Exactly as written, output the lines below starting from the first and ending with the line that contains "none -> <div>"; omit pictures.

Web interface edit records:
--*--
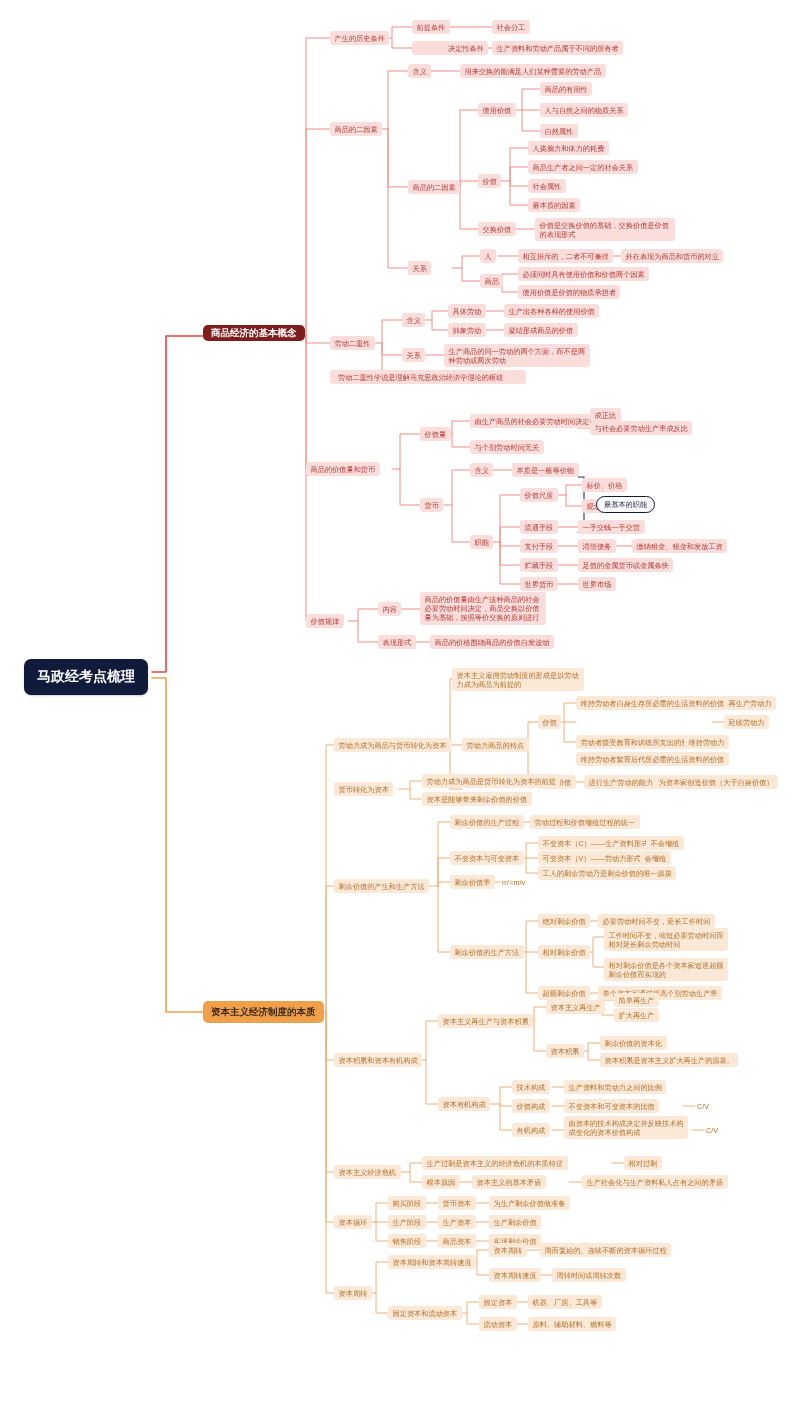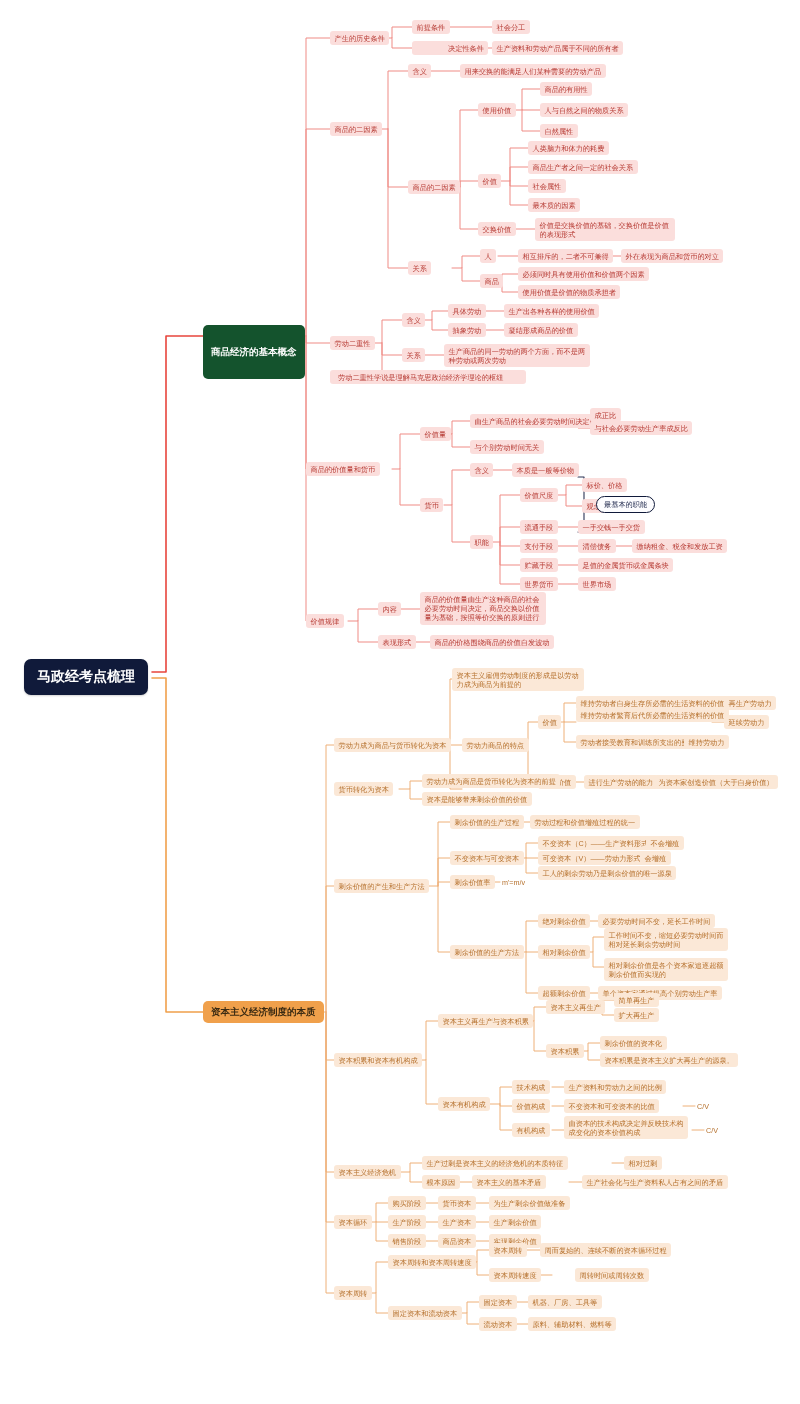"商品经济的基本概念" .main-red { background: #14532d -> #7f1d1d; padding: 21px 8px -> 2px 8px }
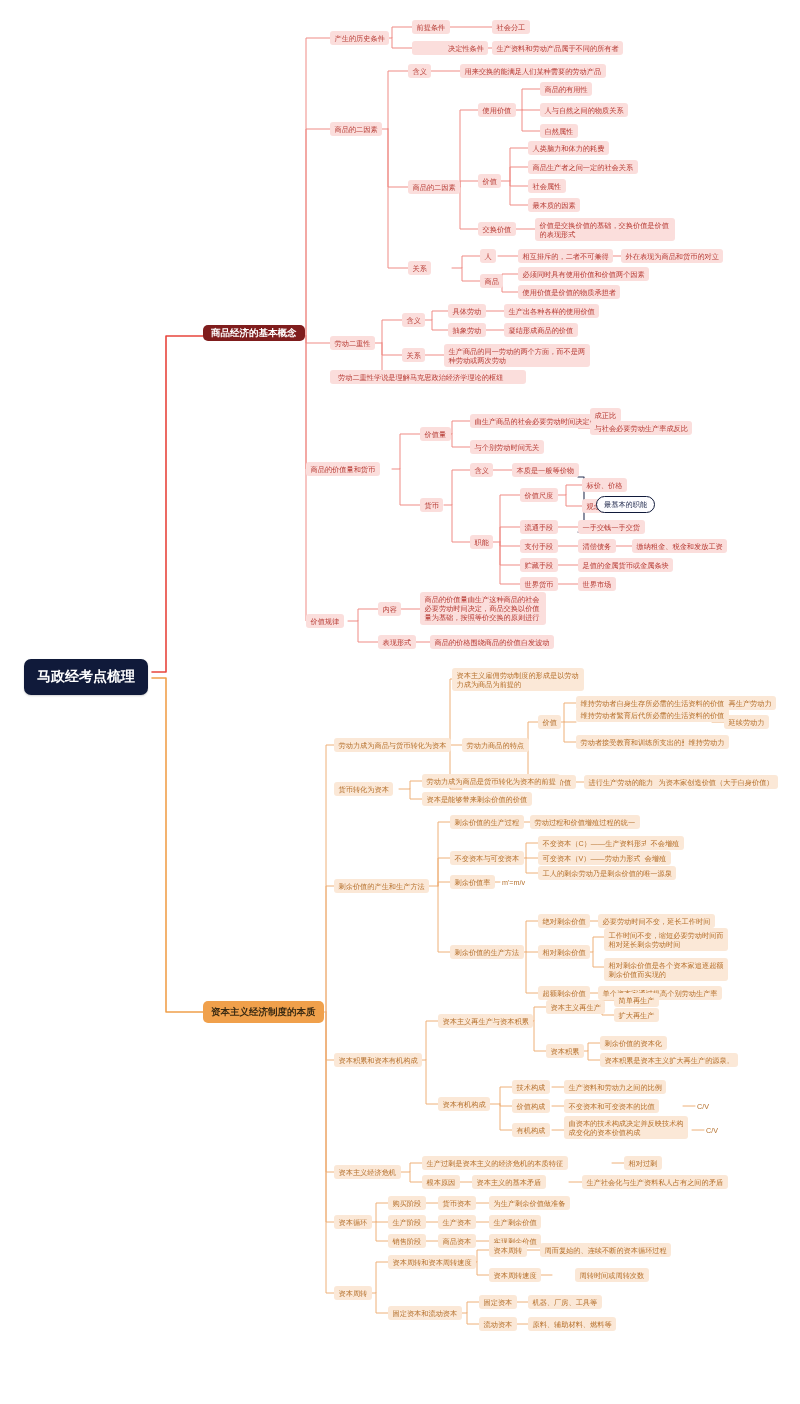"维持劳动者繁育后代所必需的生活资料的价值" div.node { top: 708px -> 752px }
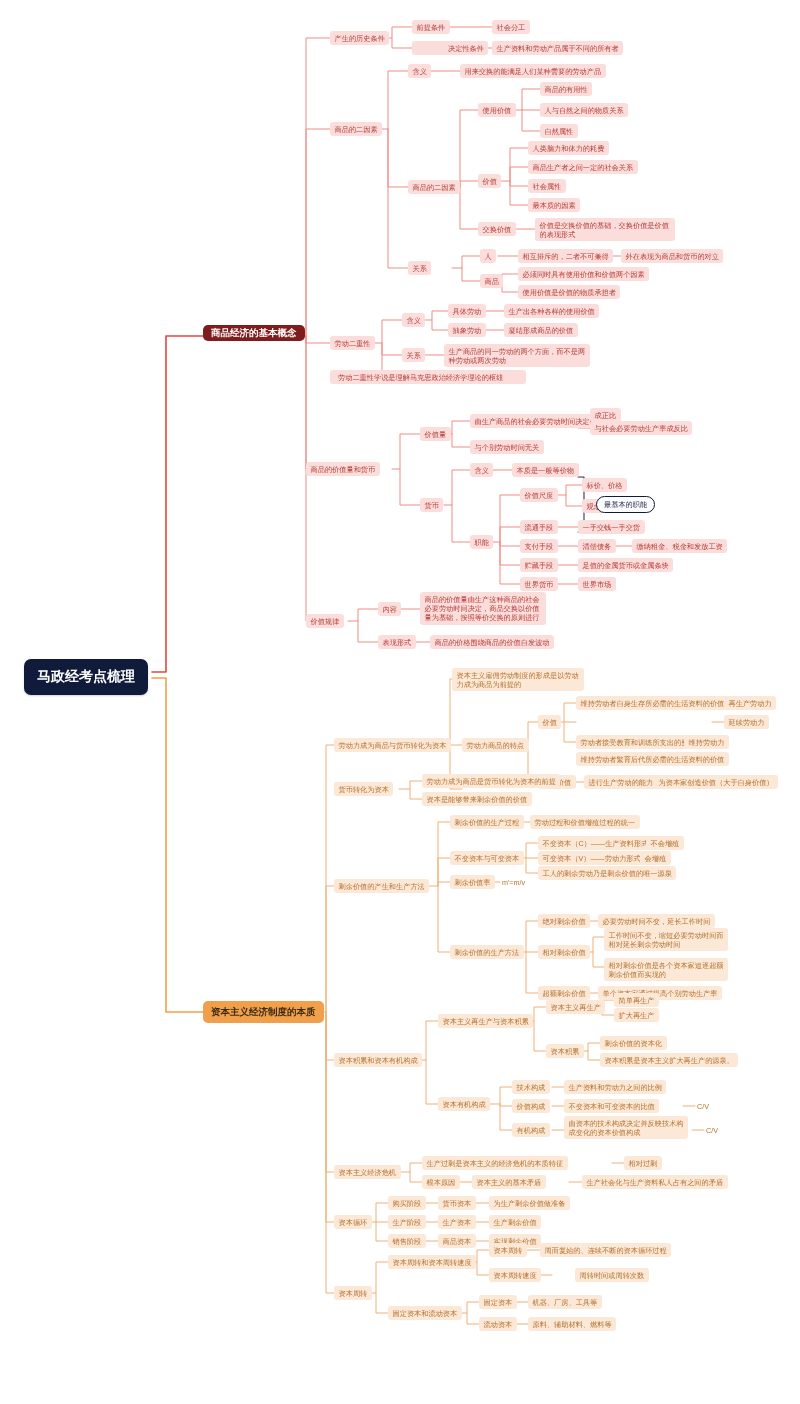"周转时间或周转次数" div.node { left: 575px -> 552px }
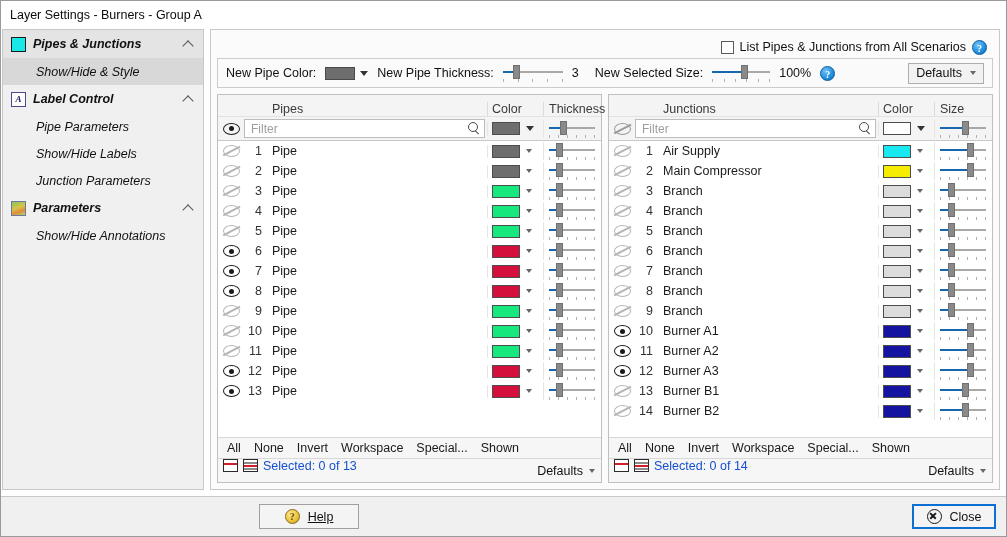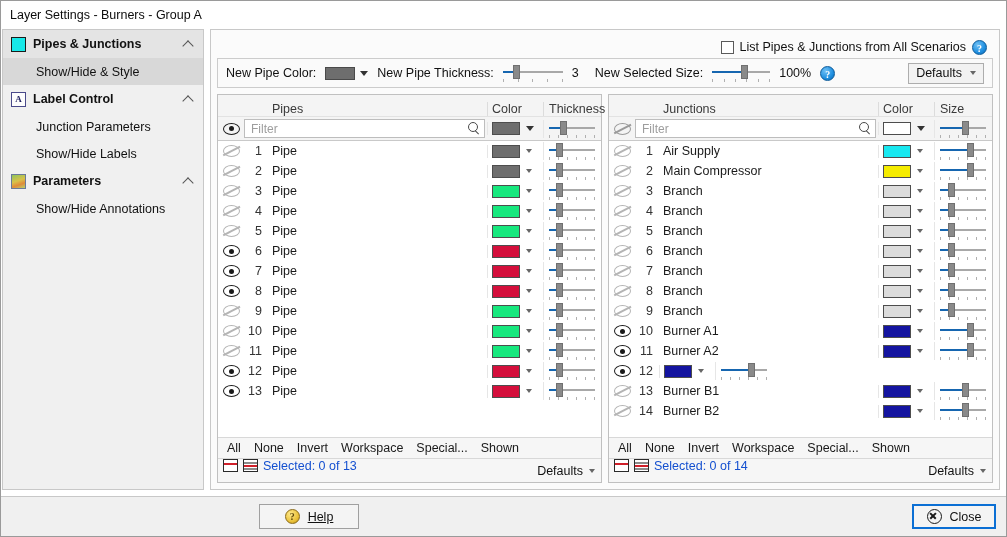"Pipes & Junctions" .sidebar { font-style: none -> italic }
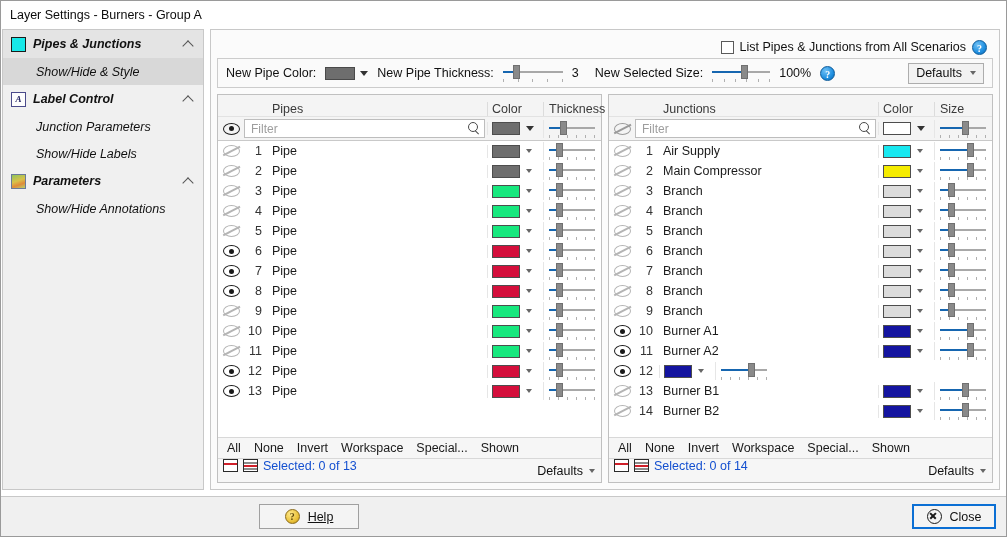"Pipe Parameters" div.sb-item { html: none -> <div> <span>Pipe Parameters</span> </div> }
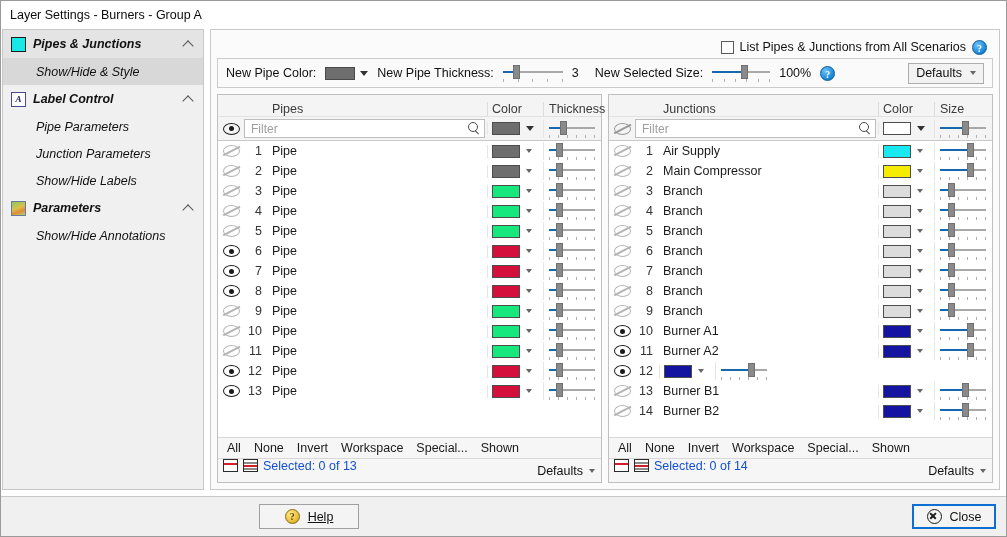"Junction Parameters" div.sb-item { order: before "Show/Hide Labels" -> after "Show/Hide Labels" }
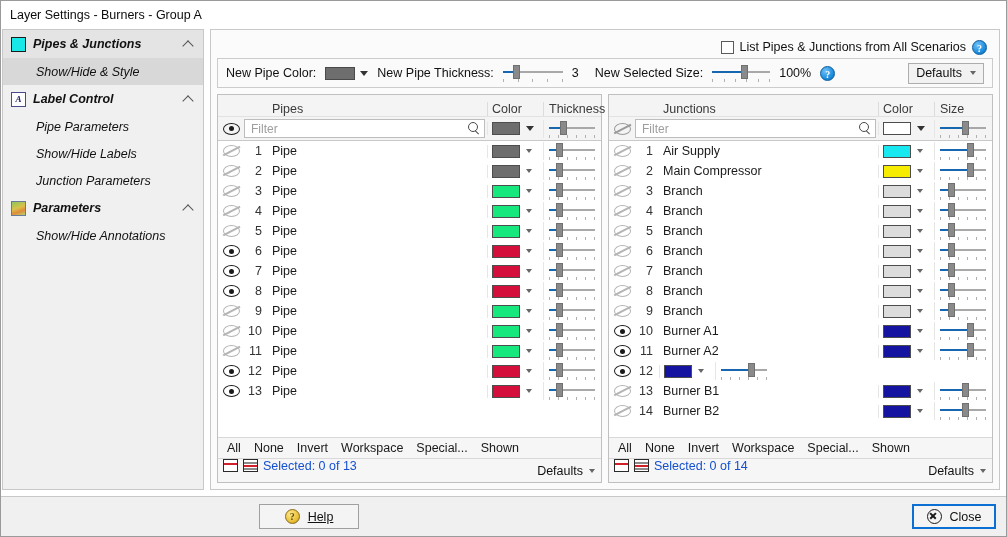"Burner A3" span.c-name { html: none -> <span>Burner A3</span> }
--*--
OUTPUT FOR THIS EXERCISE:
"商品经济的基本概念" .main-red { background: #14532d -> #7f1d1d; padding: 21px 8px -> 2px 8px }
"维持劳动者繁育后代所必需的生活资料的价值" div.node { top: 708px -> 752px }
"周转时间或周转次数" div.node { left: 575px -> 552px }
"Pipes & Junctions" .sidebar { font-style: none -> italic }
"Pipe Parameters" div.sb-item { html: none -> <div> <span>Pipe Parameters</span> </div> }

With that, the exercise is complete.